Para além da inconstitucionalidade, a jurista aponta que a medida impacta diretamente o modo de vida das comunidades, já que o marco temporal “fere as previsões constitucionais de proteção e garantia dos modos de vida, de fazer e de saber das comunidades e povos tradicionais os povos originários se constituintes do Estado brasileiro, da nossas culturas e tradições”, ressalta..
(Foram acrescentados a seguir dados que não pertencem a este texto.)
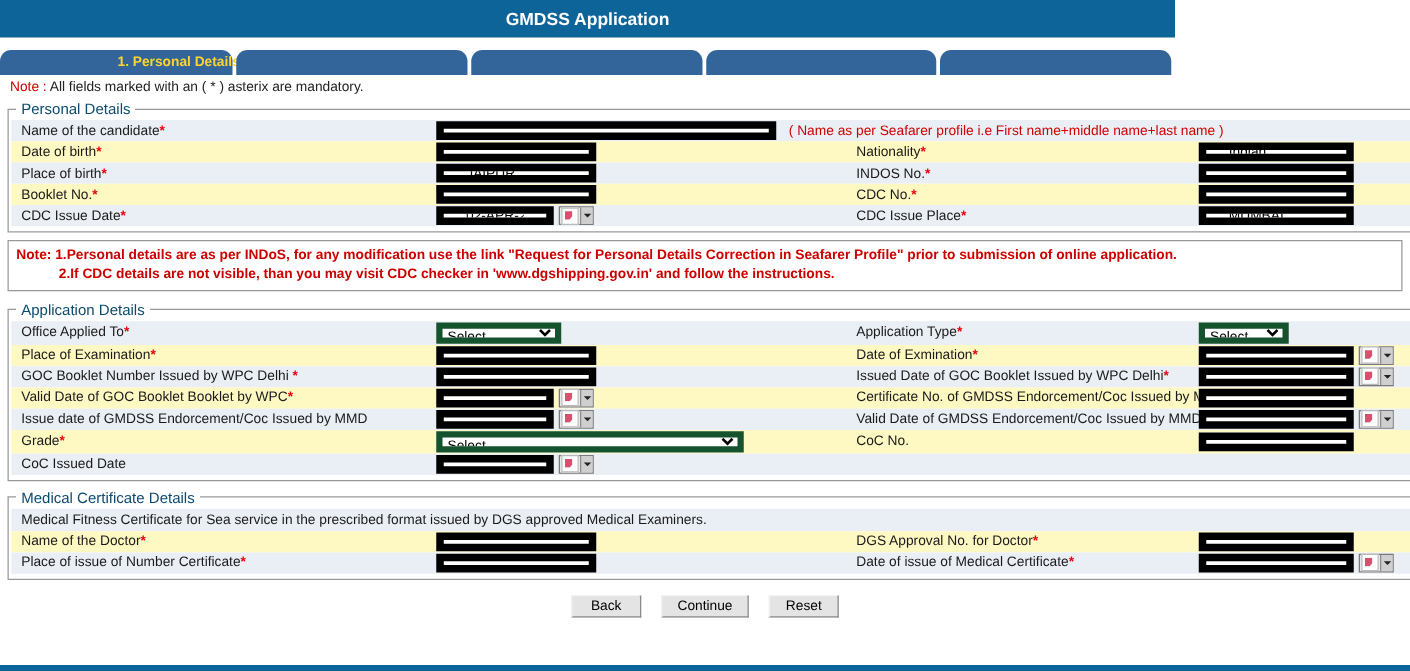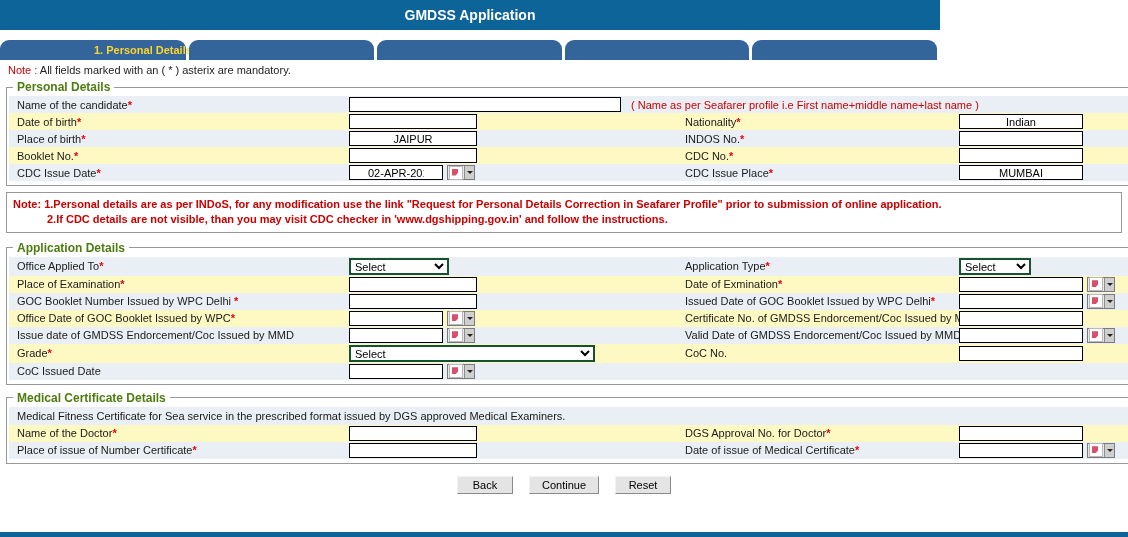--- a/index.html
+++ b/index.html
@@ -71,22 +71,22 @@
   
   fieldset.sec {
     border: 1px solid #999999;
     margin: 0 6px 6px 6px;
     padding: 0;
     position: relative;
     background: #ffffff;
   }
   fieldset.sec > legend {
     font-size: 12px;
-    font-weight: bold;
-    color: #4d7c0f;
+    font-weight: normal;
+    color: #0c4a6e;
     padding: 0 4px;
     margin-left: 6px;
   }
   .sec-body { padding: 2px 2px 4px 2px; }
 
   
   .row {
     display: flex;
     align-items: center;
     min-height: 16px;
@@ -110,38 +110,37 @@
   .lbl.ind { padding-left: 56px; }
 
   
   .half-l { width: 620px; display: flex; align-items: center; }
   .half-r { width: 500px; display: flex; align-items: center; }
   .lblbox-l { width: 340px; }
   .lblbox-r { width: 330px; }
 
   
   input.txt {
-    border: 1px solid #000000;
+    border: 6px solid #000000;
     background: #ffffff;
     height: 15px;
     font-family: "Liberation Sans", sans-serif;
     font-size: 11px;
     color: #000;
     padding: 0 18px;
     box-sizing: border-box;
     outline: none;
-    text-align: center;
   }
   input.w-big { width: 272px; }
   input.w-med { width: 128px; }
   input.w-date { width: 94px; }
   input.w-r { width: 124px; }
 
   select.sel {
-    border: 2px solid #14532d;
+    border: 5px solid #14532d;
     background: #ffffff;
     font-family: "Liberation Sans", sans-serif;
     font-size: 11px;
     height: 17px;
     color: #000;
     box-sizing: border-box;
   }
   select.w-sel { width: 100px; }
   select.w-sel-sm { width: 72px; }
   select.w-sel-lg { width: 246px; }
@@ -440,21 +439,21 @@
             <span class="dp-img"></span>
             <span class="dp-arrow"></span>
           </span>
         </div>
       </div>
     </div>
 
     <div class="row plain">
       <div class="half-l">
         <div class="cell lblbox-l">
-            <span class="lbl"><span>Office Date of GOC Booklet Issued by WPC</span><span class="ast">*</span></span>
+            <span class="lbl"><span>Valid Date of GOC Booklet Booklet by WPC</span><span class="ast">*</span></span>
           </div>
         <div class="cell">
           <input class="txt w-date" type="text" value="" style="">
           <span class="datepick">
             <span class="dp-img"></span>
             <span class="dp-arrow"></span>
           </span>
         </div>
       </div>
       <div class="half-r">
Cosme da Silva Araújo é membro da Articulação Estadual de Fundo e Fecho de Pasto e conta como essa luta começou. “O processo de regularização fundiária nasce de anseio das comunidades que vinham sofrendo o processo de grilagem desde 1975. Elas começam a se organizar em associações nos anos 1980, começa o Estado a intervir para tentar amenizar esses conflitos. O processo de regularização fundiária gerou conflito, porque o Estado interviu com uma política que não era de acordo com a realidade das comunidades”, relembra Cosme.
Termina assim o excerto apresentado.